ELF

ELF went online in January 2016. It is a Dell HPC Cluster boasting:

– 128 nodes based on Dell PowerEdge M1000E enclosures (16 nodes per enclosure) and PowerEdge M630 servers

– Dual Intel Xeon E5-2680v3 2.5GHz, 12-Core, 120W processors (i.e., 24 cores per node).

– 256G of RAM DDR4-2133 per node

– Single 300G 10K local hard drive per node

– Dual 10 Gigabit Ethernet ports and a Mellanox FDR Infiniband adapter

– Four (4) nodes also provide larger RAM memory size (768GB)

– Sixteen (8) PowerEdge R730 also provide an NVIDIA TESLA K40M GPU

 

ELF I front view

 

Network

– Mellanox Infiniband FDR (56Gbps) fabric (2:1 oversubscribed)

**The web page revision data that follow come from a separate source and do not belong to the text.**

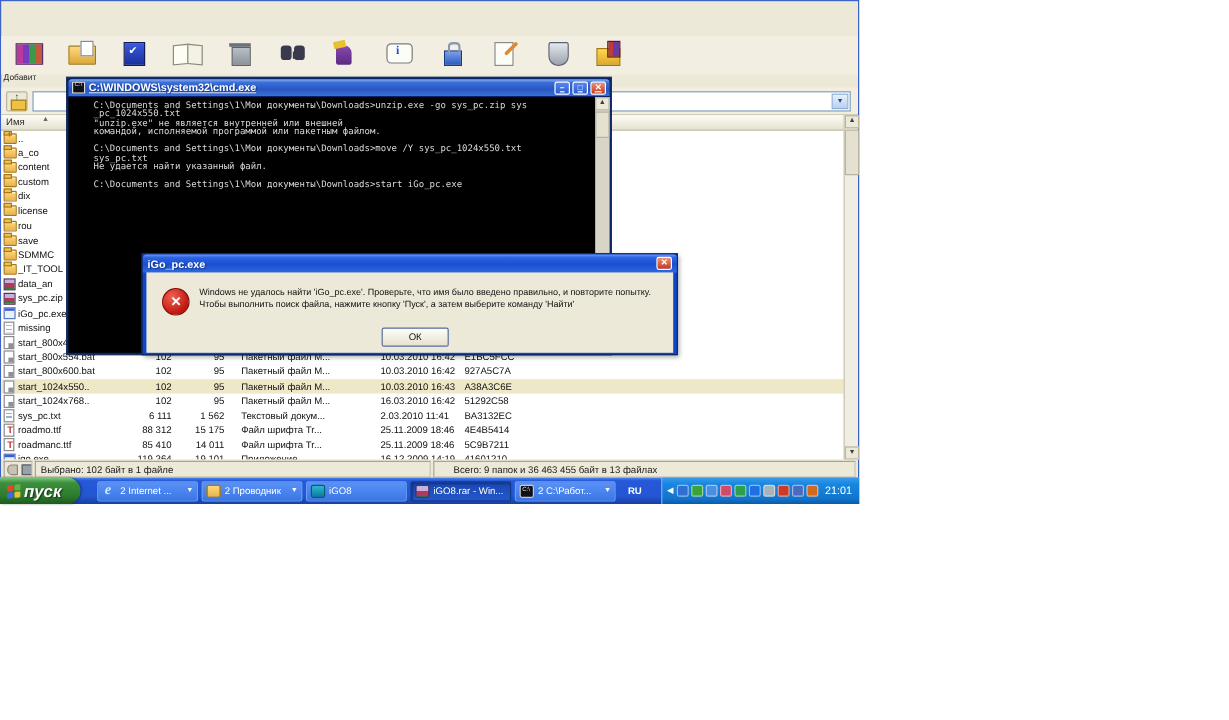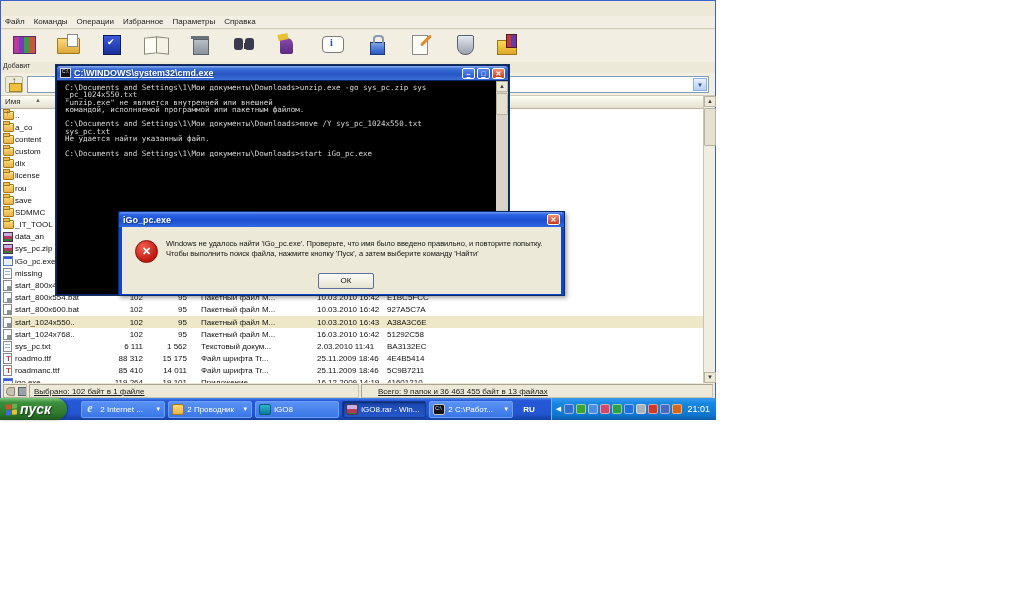--- a/index.html
+++ b/index.html
@@ -151,14 +151,6 @@
 <div class="canvas">
 
   <div class="win winrar">
-    <div class="menubar" id="menu">
-        <span class="menu-item">Файл</span>
-        <span class="menu-item">Команды</span>
-        <span class="menu-item">Операции</span>
-        <span class="menu-item">Избранное</span>
-        <span class="menu-item">Параметры</span>
-        <span class="menu-item">Справка</span>
-      </div>
     <div class="toolbar" id="toolbar">
         <span class="tbi tbi-add"></span>
         <span class="tbi tbi-extract"></span>

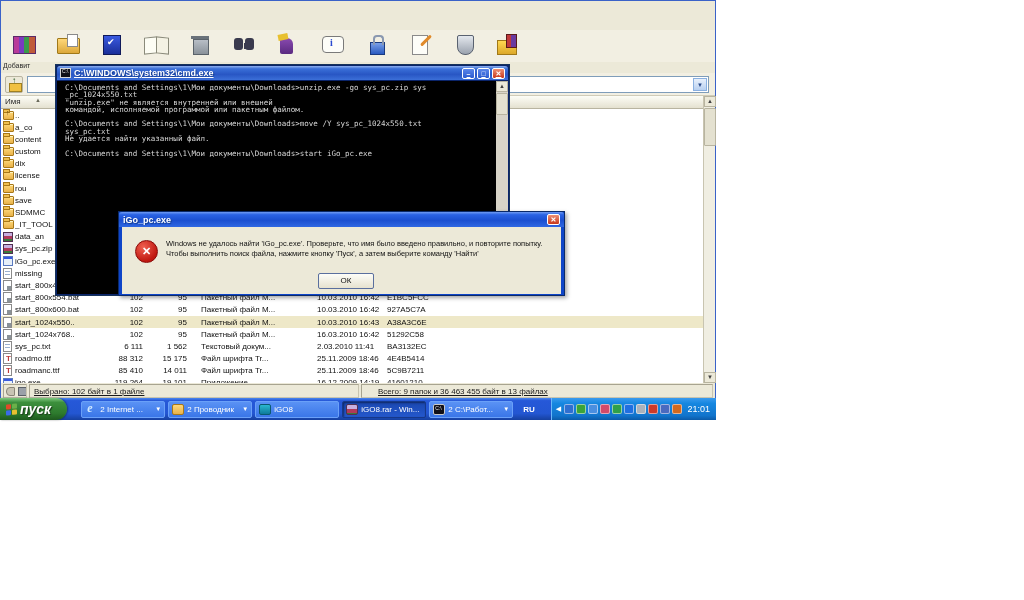--- a/index.html
+++ b/index.html
@@ -99,7 +99,7 @@
   .cmd .titlebar { height:14px; background:linear-gradient(180deg,#8fb0ee 0%,#3a6fd8 20%,#2856c4 60%,#3c6fd8 100%);text-decoration:underline; }
   .cmd-icon { width:11px; height:10px; background:#101018; border:1px solid #d8d8d8; flex:none; position:relative; }
   .cmd-icon::before { content:"C:\\"; position:absolute; left:1px; top:-1px; font-size:5px; color:#e8e8e8; font-weight:normal; }
-  .console { position:absolute; left:1px; right:13px; top:16px; bottom:1px; background:#000; padding:3px 0 0 8px; overflow:hidden; }
+  .console { position:absolute; left:1px; right:13px; top:16px; bottom:1px; background:#000; padding:3px 0 0 21px; overflow:hidden; }
   .cline { font-family:"DejaVu Sans Mono",monospace; font-size:7.5px; line-height:7.3px; color:#d8d8d8; white-space:pre; }
   .cscroll { position:absolute; right:1px; top:16px; bottom:1px; width:12px; background:#d8d4c8; }
   .cscroll .sarrow { width:12px; background:#ece9d8; }

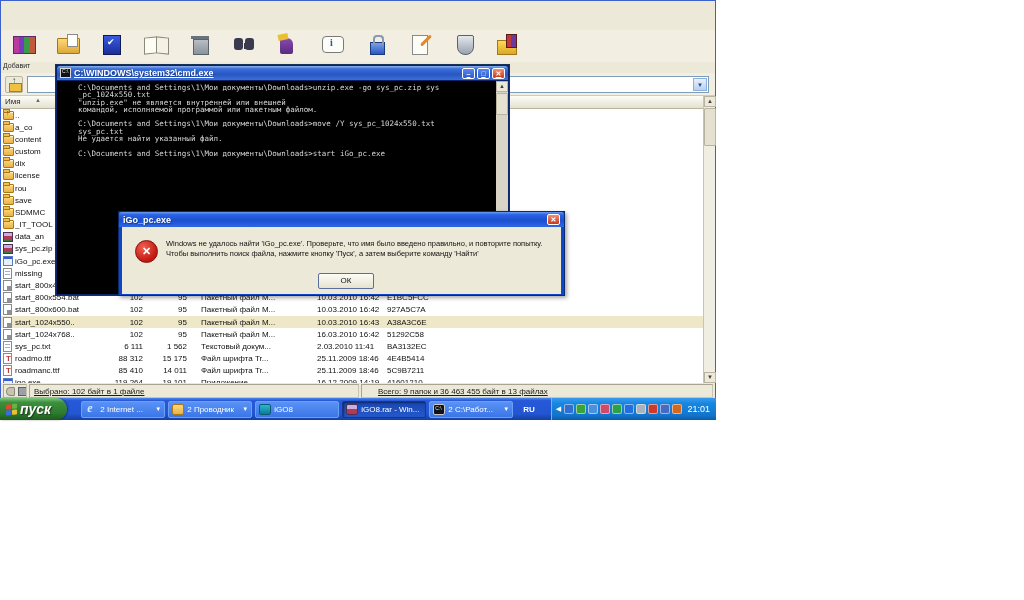--- a/index.html
+++ b/index.html
@@ -87,7 +87,7 @@
   .sarrow.up { top:0; } .sarrow.down { bottom:0; }
   .sthumb { position:absolute; left:0; top:12px; width:12px; height:38px; background:#e4e1d0; border:1px solid #b8b4a0; border-radius:1px; }
 
-  .statusbar { position:absolute; left:0; top:382px; width:100%; height:16px; background:#ece9d8; display:flex; gap:2px; padding:1px 2px; font-size:8px; color:#1a1a1a;text-decoration:underline; }
+  .statusbar { position:absolute; left:0; top:382px; width:100%; height:16px; background:#ece9d8; display:flex; gap:2px; padding:1px 2px; font-size:8px; color:#1a1a1a; }
   .stpanel { border:1px solid #c8c4b0; border-top-color:#a8a490; border-left-color:#a8a490; background:#ece9d8; display:flex; align-items:center; gap:3px; padding:0 4px; white-space:nowrap; overflow:hidden; }
   .stp-left { width:330px; } .stp-right { flex:1; padding-left:16px; }
   .sticon { width:9px; height:9px; flex:none; }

– 10 Gigabit Ethernet network for connection to public networks

– Gigabit Ethernet management fabric

 

Storage System

– DDN GRIDScaler GPFS High-performance parallel filesystem

• 1PB of usable disk space

• 16xInfiniband FDR

 – Tape backup for RDImembers ($HOME, $PROJECTS) being deployed

– Additional storage systems to be deployed

 

ELF Initial Setup
Partition Type Run jobs? Data preserved?
/tmp local disk (300GB) YES NO
$HOME NFS NO YES
$PROJECTS NFS YES YES
$SCRATCH NFS YES NO

 

ELF queues

– Queues’ priority is based on purpose of the queue

– Arrangements needed for xlarge and xlong queues.

– Evolving configuration

 

Initial Queue Setup
Queue Name  Max Runtime  Max Nodes/Cores Purpose
development  4 hrs  2 / 48 Development nodes
gpu 2 days 8 / 96 GPU nodes
largemem 2 days 4 / 96 Large memory (768GB/node)
main 2 days 64 / 1536 Open access production
alloc 2 days  128 / 3072 Allocated access production

 

Software

– Red Hat Enterprise Linux derivative OS

– SLURM to manage and schedule jobs

– Parallel programming environments (MPI, CUDA, etc.)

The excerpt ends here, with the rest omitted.